Combining the EDX analyser with an environmental scanning electron microscope (EDX-ESEM) has the advantage that the specimen is held at low vacuum (up to 2 Torr), so that specimen preparation is reduced to a minimum. EDX-ESEM is largely limited to the study of surfaces of intact specimens. With cut faces of organs, only insoluble elements are reliably retained. It is at best semiquantitative. An assessment of its advantages and disadvantages is given by Egerton-Warburton et al. (1993) and Griffin and Suvorova (2003). Recent uses of it are by Lux et al. (2003) for locating Si in bamboo tissue, and by Harada and Choi (2008) for revealing Cd in exudate from tobacco glandular hairs.

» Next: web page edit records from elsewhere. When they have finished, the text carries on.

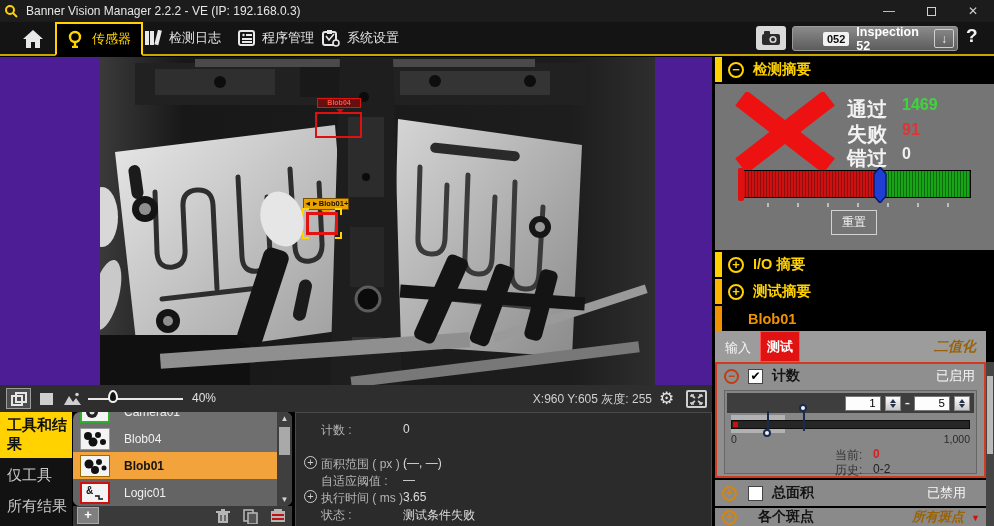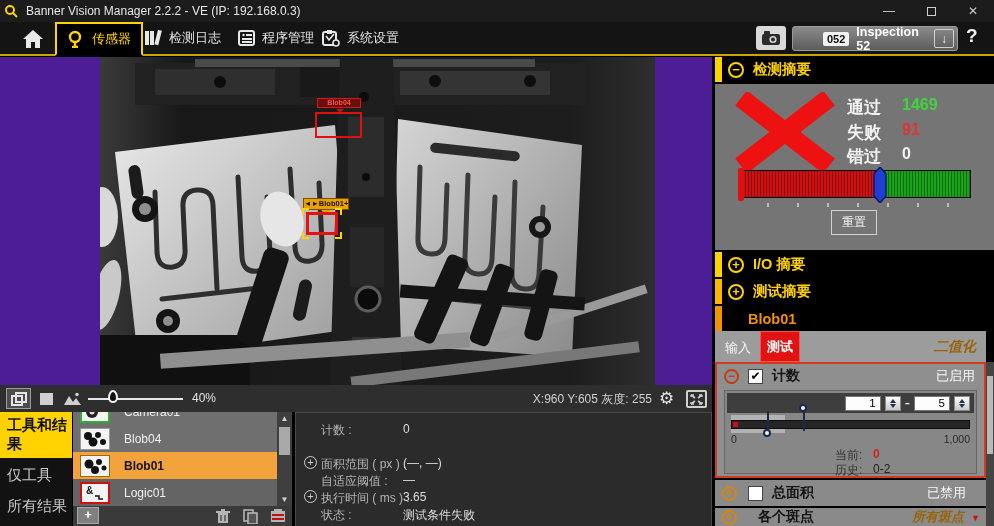--- a/index.html
+++ b/index.html
@@ -105,7 +105,7 @@
   .hdr .htxt{margin-left:9px;color:#ffd200;font-size:14.5px;font-weight:bold;}
 
   .sumbody{position:absolute;left:0;top:27px;width:279px;height:166px;background:#757575;}
-  .sumrow{position:absolute;left:132px;font-size:17px;color:#f2f2f2;font-weight:bold;}
+  .sumrow{position:absolute;left:132px;font-size:20px;color:#f2f2f2;font-weight:bold;}
   .sumval{position:absolute;left:187px;font-size:16px;font-weight:bold;}
   .histbar{position:absolute;left:24px;top:86px;width:232px;height:28px;border:1px solid #000;}
   .hred{position:absolute;left:0;top:0;height:26px;width:140px;

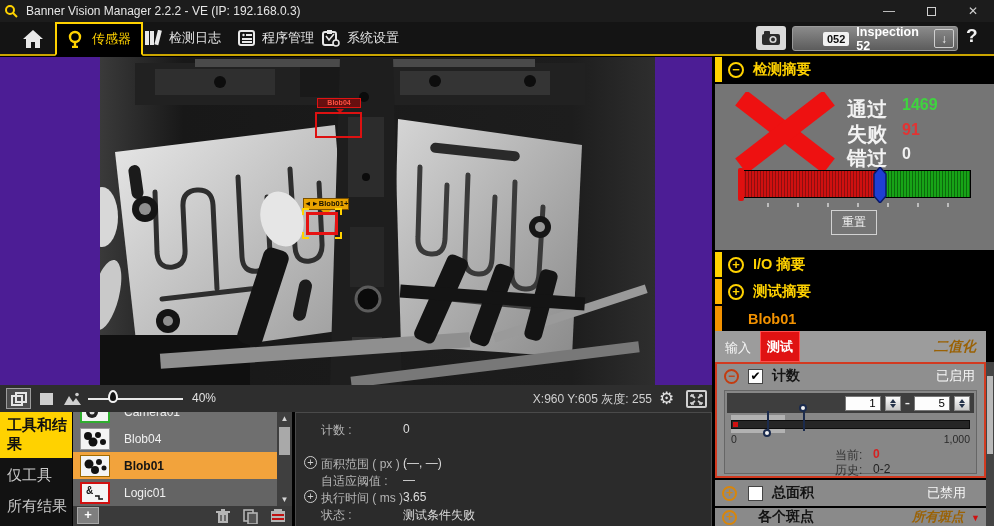--- a/index.html
+++ b/index.html
@@ -72,7 +72,7 @@
   .ltab.sel{background:#ffd200;color:#111;font-weight:bold;margin-top:0;}
 
   
-  .toollist{position:absolute;left:73px;top:412px;width:219px;height:94px;background:#6f6f6f;overflow:hidden;}
+  .toollist{position:absolute;left:73px;top:412px;width:219px;height:94px;background:#6f6f6f;overflow:hidden;border-radius:7px;}
   .trow{position:relative;width:204px;height:27px;display:flex;align-items:center;}
   .trow .thumb{margin-left:7px;width:30px;height:22px;background:#f4f4f4;border:1px solid #999;
                display:flex;align-items:center;justify-content:center;overflow:hidden;}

Combining EDX with proton induced X-ray emission (EDX-PIXE) substitutes a beam of protons for the electron beam of CEDX, and has the advantage that the X-ray peaks have a negligible background. This makes the detection limits very much lower than with EDX-SEM (down to 1 µg g^–1 for Mn, Fe, Ni, Cu, Zn). It does not provide clear morphological images of the specimens to locate the target areas. It has mainly been used with dehydrated tissue, but has been adapted recently for cryo-fixed hydrated specimens by Tylko et al. (2007).

Combining EDX with electron energy loss spectroscopy (EELS) locates and quantifies elements in insoluble compounds in dehydrated material. It is valuable for revealing the composition of crystals in plant tissues, and was used by Lichtenberger and Neumann (1997) for confirming the identity of crystals of Ca oxalate, SiO₂ deposits, Zn-silicates in cell walls, and Cu-chelates in idioblasts.

Secondary ion mass spectrometry (SIMS) uses a beam of primary ions (+ or –) to sputter secondary ions from the surface of a sample. These may be cations or anions or neutral, and are sorted by the mass spectrometer according to their mass. This reveals the nature and amount of the element that produced them. The great advantage of this technique is that it can analyse elements of any atomic number (all elements and isotopes) with great sensitivity. The power to sort isotopes opens up limitless possibilities for tracer studies with exact homologues of the native elements (see ‘Tracer elements’). Stable isotopes may be used for continuous-labelling and pulse-chase studies of exchange and transport. Until very recently it was universally used with dry specimens. The use of SIMS with cryo-fixed, fully-hydrated, smooth-planed material has been pioneered by Metzner et al. (2008, 2010a , 2010b ), who have produced amazing semiquantitative images of the very fine-scale exchanges of K and Na from xylem vessels into the cell-wall apoplast of xylem parenchyma and surrounding cells. To combine the SIMS images with anatomical images it was necessary to move the specimens to a cryo-SEM. The long time for collection of the images (up to 8 h), and the awkward need to transfer the specimen between two instruments, enforce a strong limitation on the number of samples that can be analysed, but we look forward to the formulation of a whole new science of tissue/element relations.